> **YOUR INSTRUCTIONS**
Write out each line from the data below that includes the word "Dishwasher".

START PROVIDED RECORDS

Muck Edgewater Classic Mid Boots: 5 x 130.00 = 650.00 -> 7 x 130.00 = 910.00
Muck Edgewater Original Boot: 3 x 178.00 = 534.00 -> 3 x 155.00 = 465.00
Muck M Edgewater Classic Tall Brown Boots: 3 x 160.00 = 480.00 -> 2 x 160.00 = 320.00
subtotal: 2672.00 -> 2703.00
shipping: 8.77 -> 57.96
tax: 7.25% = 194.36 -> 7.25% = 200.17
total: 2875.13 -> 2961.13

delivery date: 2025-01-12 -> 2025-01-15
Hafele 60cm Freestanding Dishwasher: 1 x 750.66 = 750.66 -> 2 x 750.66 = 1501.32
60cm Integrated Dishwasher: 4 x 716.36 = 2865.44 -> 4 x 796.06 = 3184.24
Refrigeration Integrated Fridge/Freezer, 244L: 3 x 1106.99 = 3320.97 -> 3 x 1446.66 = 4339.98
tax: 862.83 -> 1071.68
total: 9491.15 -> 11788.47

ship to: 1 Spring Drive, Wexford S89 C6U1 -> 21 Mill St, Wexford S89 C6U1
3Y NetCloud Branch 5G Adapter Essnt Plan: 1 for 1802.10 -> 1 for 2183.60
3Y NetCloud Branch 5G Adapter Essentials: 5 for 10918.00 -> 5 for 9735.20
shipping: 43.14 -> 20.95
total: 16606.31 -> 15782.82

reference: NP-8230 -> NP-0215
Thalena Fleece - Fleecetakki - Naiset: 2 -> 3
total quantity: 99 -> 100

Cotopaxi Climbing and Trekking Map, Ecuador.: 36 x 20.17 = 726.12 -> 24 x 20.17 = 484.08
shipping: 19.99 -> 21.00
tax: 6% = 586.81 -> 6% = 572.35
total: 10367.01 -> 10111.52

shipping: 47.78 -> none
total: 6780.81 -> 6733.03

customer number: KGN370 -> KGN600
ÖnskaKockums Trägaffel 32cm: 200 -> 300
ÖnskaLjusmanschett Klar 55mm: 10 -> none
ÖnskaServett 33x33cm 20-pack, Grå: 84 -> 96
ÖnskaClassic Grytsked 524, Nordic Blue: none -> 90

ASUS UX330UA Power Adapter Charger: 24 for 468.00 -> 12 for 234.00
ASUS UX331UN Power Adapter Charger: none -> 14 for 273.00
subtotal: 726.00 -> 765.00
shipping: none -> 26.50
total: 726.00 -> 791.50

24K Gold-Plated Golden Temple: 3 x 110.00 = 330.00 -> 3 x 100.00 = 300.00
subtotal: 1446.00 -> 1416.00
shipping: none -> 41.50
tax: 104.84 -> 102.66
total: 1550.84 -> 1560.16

END PROVIDED RECORDS

> **REPLY TO THE EXERCISE**
Hafele 60cm Freestanding Dishwasher: 1 x 750.66 = 750.66 -> 2 x 750.66 = 1501.32
60cm Integrated Dishwasher: 4 x 716.36 = 2865.44 -> 4 x 796.06 = 3184.24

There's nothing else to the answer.